Kokotajlo’s stark but tender meditation on death calls to mind “Lamb,” “Lord of Misrule” and other recent folk horror films about parents and grief. But Kokotajlo, backed by his cinematographer, Adam Scarth, is assured in crafting a sense of despair that doesn’t retread familiar terrain. Matthew Herbert’s beautifully dissonant score deserves star billing. (Rent or buy it on major platforms.)
‘Doctor Jekyll’
Fans of Hammer, the British studio known for monster melodramas with Peter Cushing (“The Mummy”) and Christopher Lee (“Dracula”), are in for a treat, perhaps, with Joe Stephenson’s new film. A Hammer production, it has many of the hallmarks that made the studio a camp delight: It’s set at a remote estate where a wealthy, eccentric doctor stalks the halls and freaks out her young, naive new assistant (a perfectly mousy Scott Chambers).

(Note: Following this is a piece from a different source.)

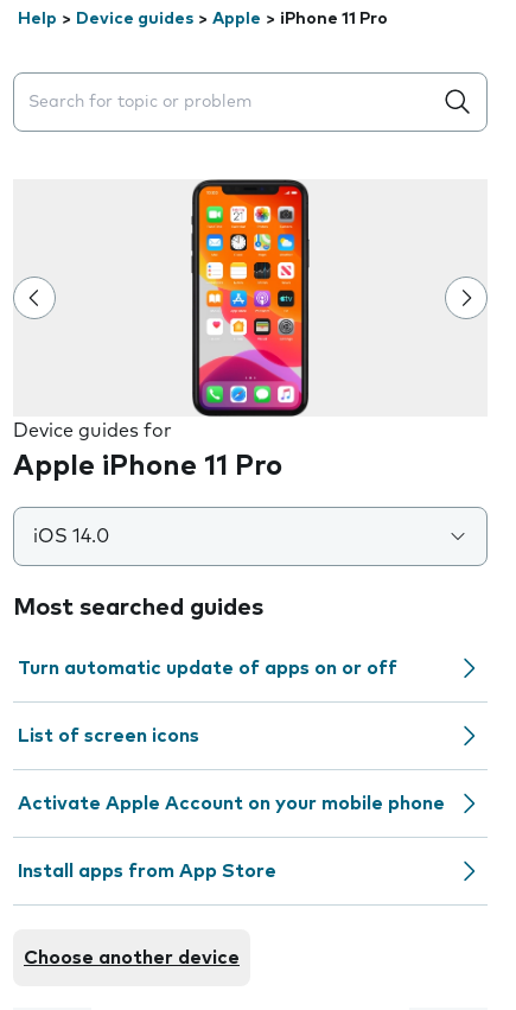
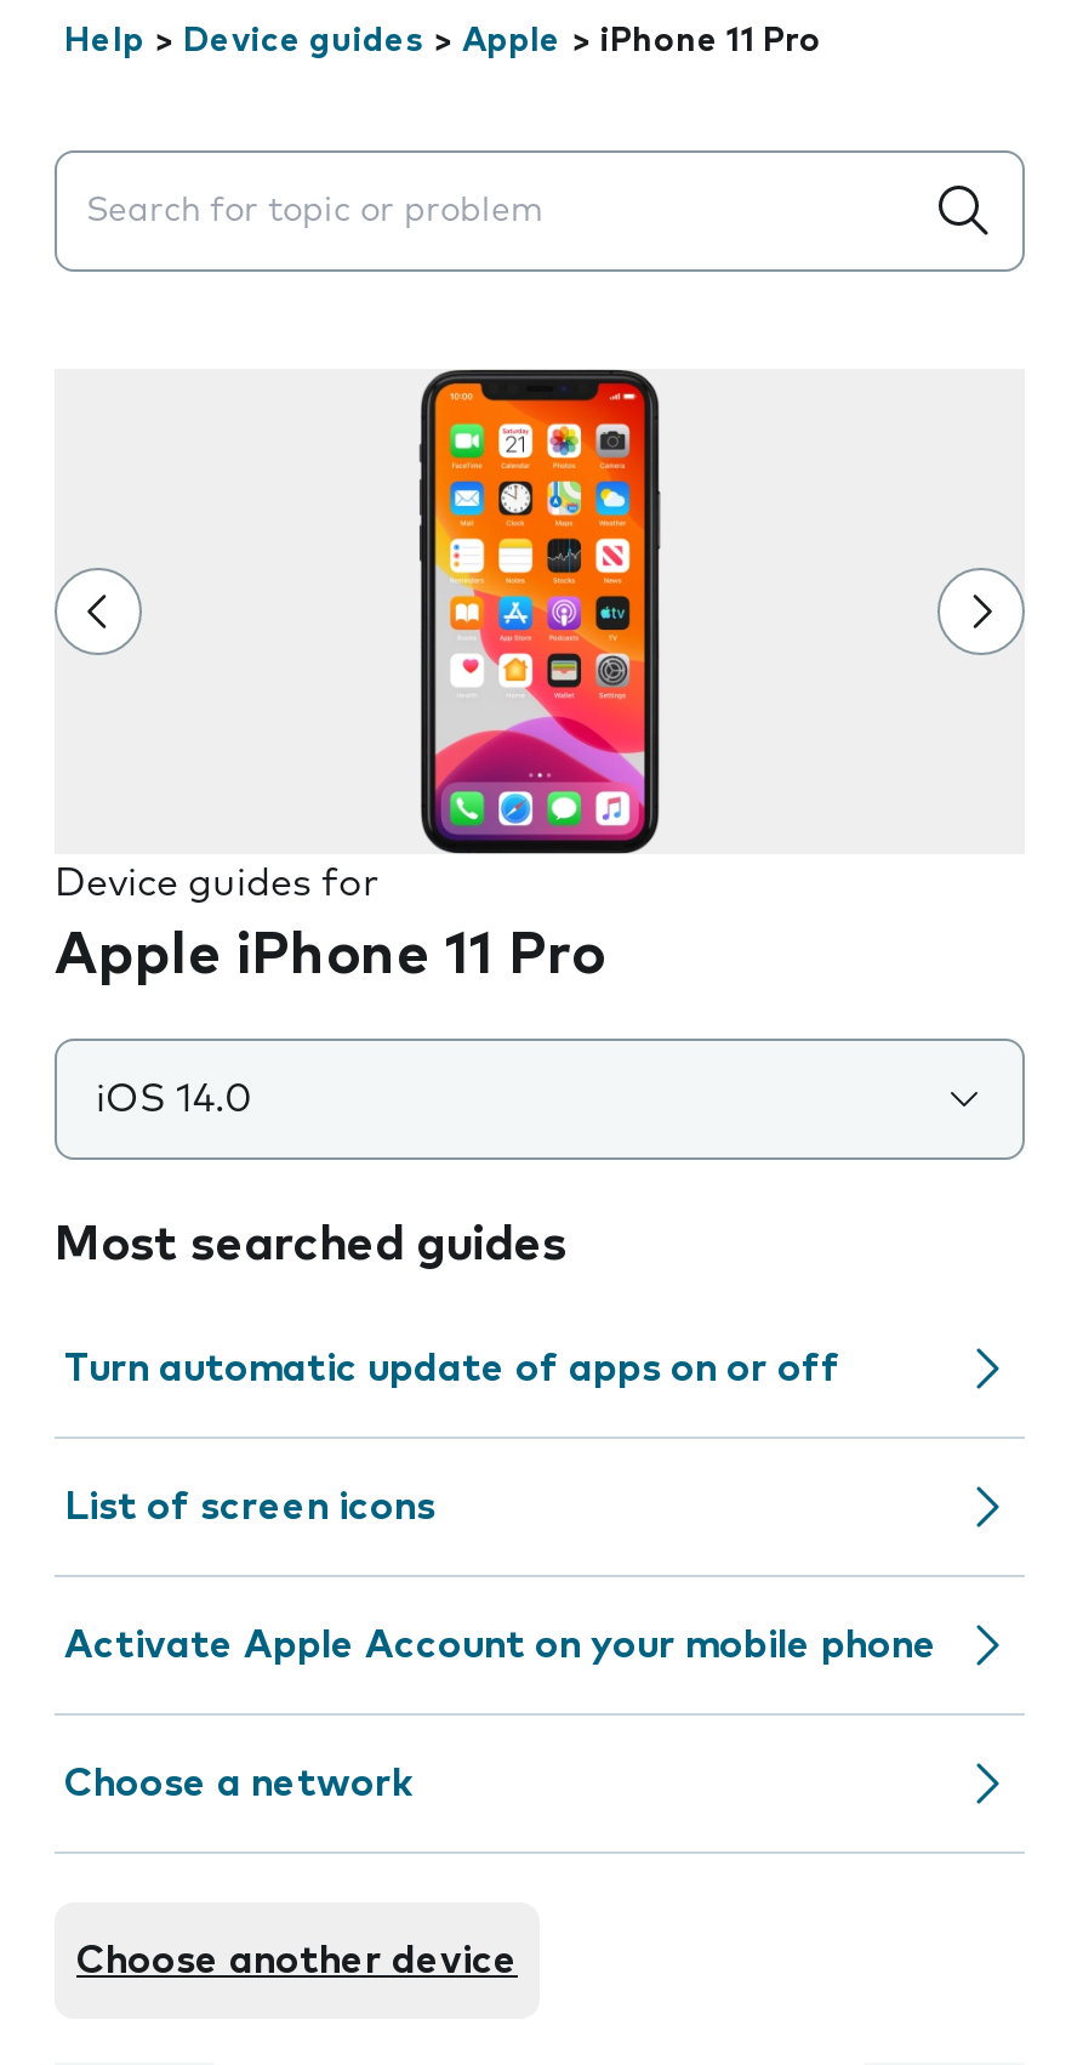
[18,862,276,881] Install apps from App Store -> [64,1764,414,1803] Choose a network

What sets this film apart in the Hammer filmography is that it’s an intentional dark comedy with a queer sensibility. Nina Jekyll, the evil title doctor, is played by comedian Eddie Izzard, who, with a bright red lip and racks of elegant costumes, upends gender in the film’s 1886 source material, Robert Louis Stevenson’s “Strange Case of Dr. Jekyll and Mr. Hyde.” (Izzard came out as transgender in 1985.)
The film isn’t all that scary, so if you’re in the mood for a slightly creepy, mildly amusing twist on the Jekyll-and-Hyde story, this is your pick. For Izzard fans, the film is a must: As the story (too slowly) crawls toward its explanation of what drives the monster within, Izzard casts a bewitching spell that keeps the film thrumming. (Rent or buy it on major platforms.)